[DATA EXTRACTS — start]
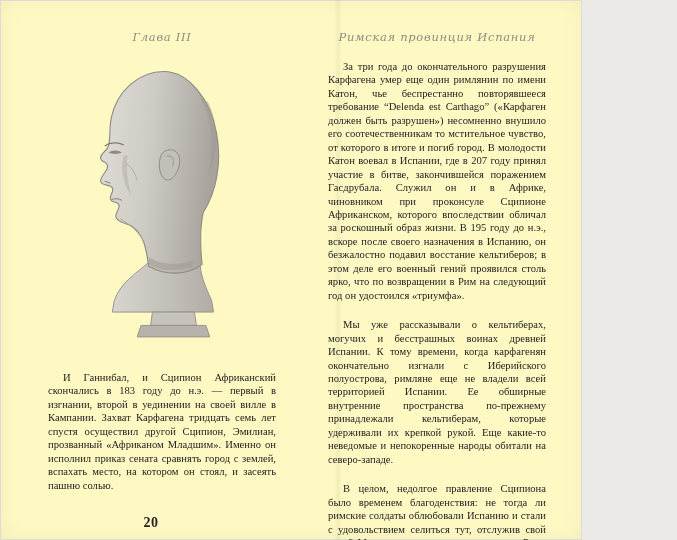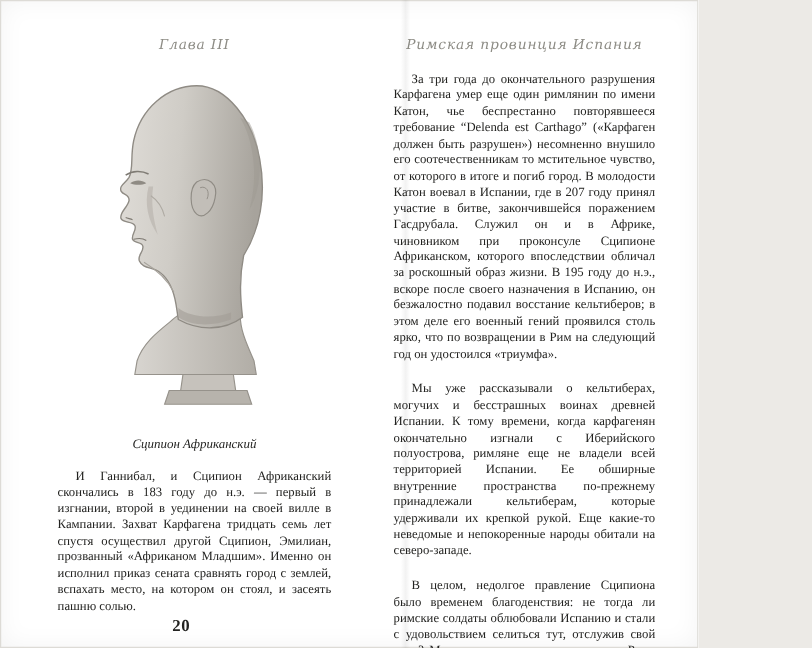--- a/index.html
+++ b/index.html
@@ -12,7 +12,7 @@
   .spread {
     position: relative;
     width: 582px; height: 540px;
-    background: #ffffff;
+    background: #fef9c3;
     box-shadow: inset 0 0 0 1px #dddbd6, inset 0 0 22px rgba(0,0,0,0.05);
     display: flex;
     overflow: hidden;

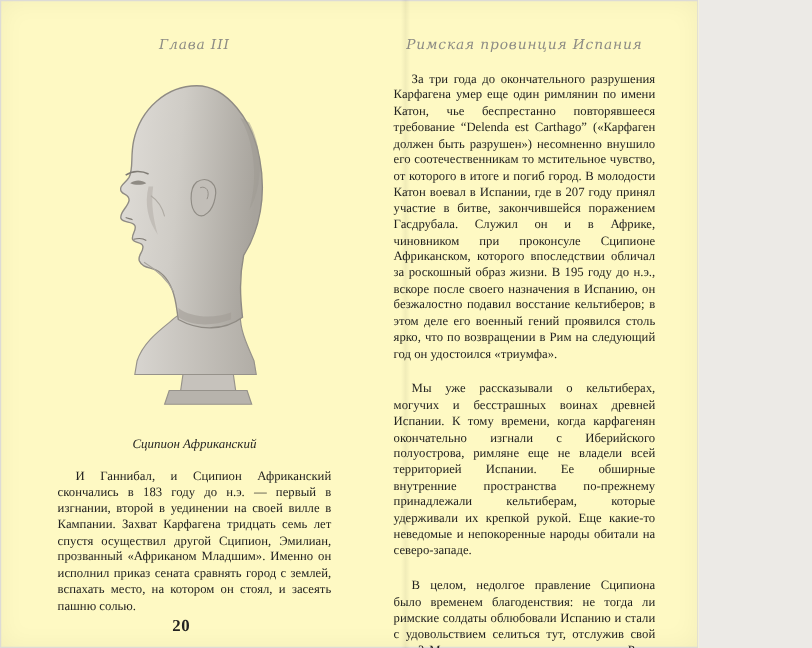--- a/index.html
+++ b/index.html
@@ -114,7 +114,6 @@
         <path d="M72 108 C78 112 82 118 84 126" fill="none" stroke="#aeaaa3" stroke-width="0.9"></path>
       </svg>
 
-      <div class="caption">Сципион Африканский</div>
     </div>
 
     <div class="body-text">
[DATA EXTRACTS — finish]
■ WHAT THE TASK ASKS
An answer that restates all the entries exactly and drops the images is what is needed.

■ COMPLETED EXERCISE
--- a/index.html
+++ b/index.html
@@ -12,7 +12,7 @@
   .spread {
     position: relative;
     width: 582px; height: 540px;
-    background: #ffffff;
+    background: #fef9c3;
     box-shadow: inset 0 0 0 1px #dddbd6, inset 0 0 22px rgba(0,0,0,0.05);
     display: flex;
     overflow: hidden;

--- a/index.html
+++ b/index.html
@@ -114,7 +114,6 @@
         <path d="M72 108 C78 112 82 118 84 126" fill="none" stroke="#aeaaa3" stroke-width="0.9"></path>
       </svg>
 
-      <div class="caption">Сципион Африканский</div>
     </div>
 
     <div class="body-text">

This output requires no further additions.